# Exercise
Could you filter the listing for lines with the word "none" and return them?
== Source data
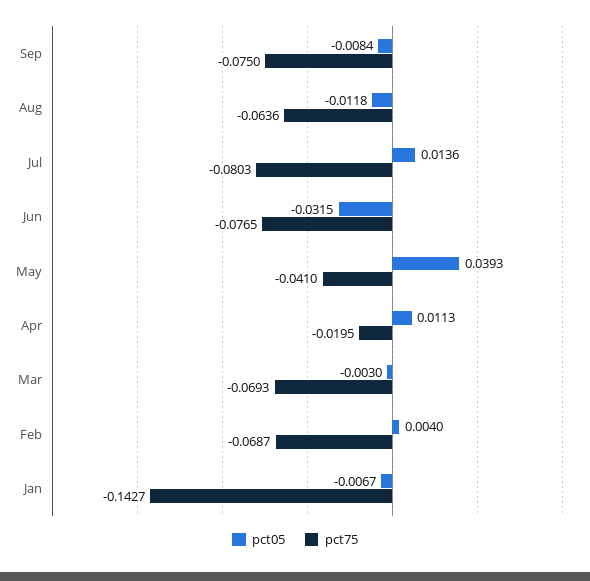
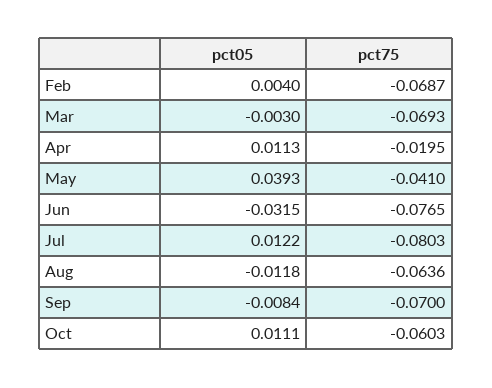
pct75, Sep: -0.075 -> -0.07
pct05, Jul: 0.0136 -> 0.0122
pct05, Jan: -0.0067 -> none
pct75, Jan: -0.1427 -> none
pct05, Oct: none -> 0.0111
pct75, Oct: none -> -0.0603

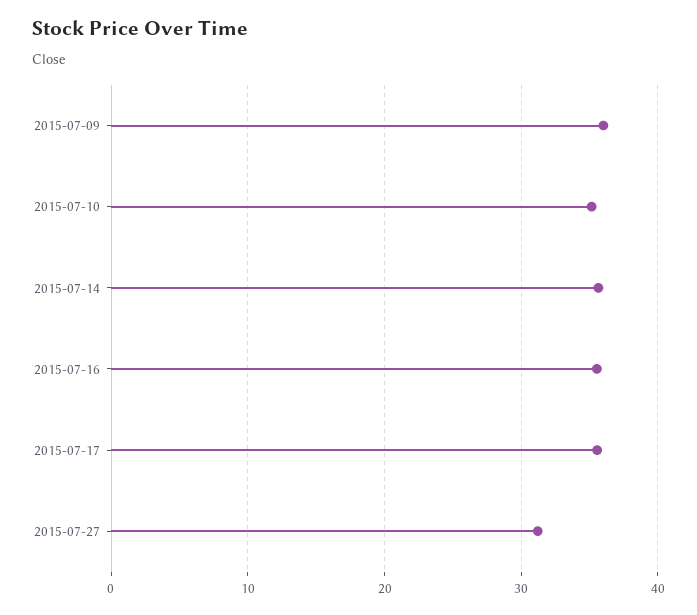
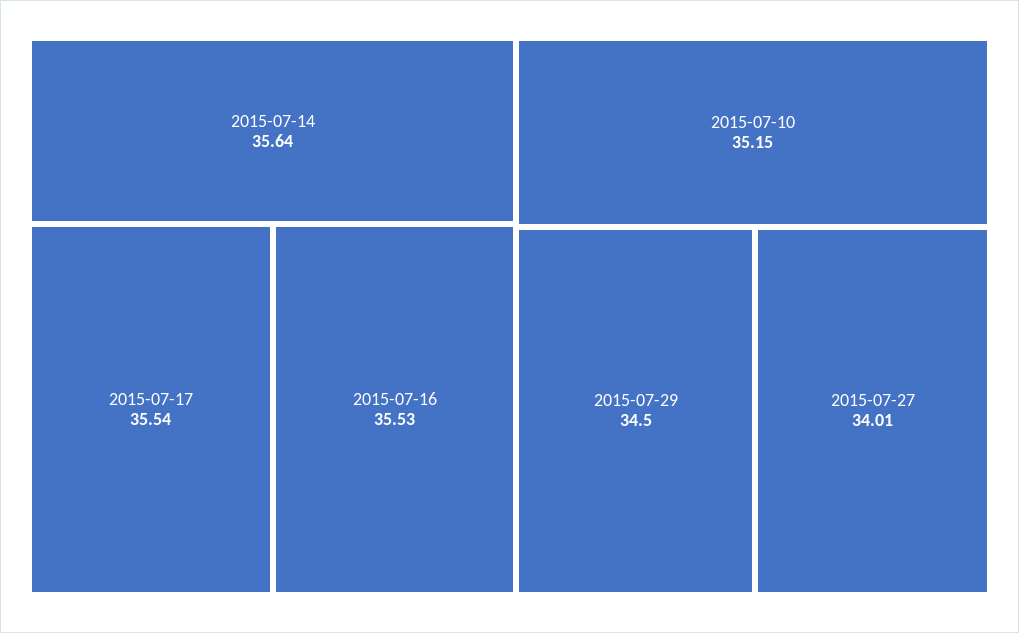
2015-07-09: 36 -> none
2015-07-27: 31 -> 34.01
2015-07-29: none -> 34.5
====
# Worked solution
pct05, Jan: -0.0067 -> none
pct75, Jan: -0.1427 -> none
pct05, Oct: none -> 0.0111
pct75, Oct: none -> -0.0603
2015-07-09: 36 -> none
2015-07-29: none -> 34.5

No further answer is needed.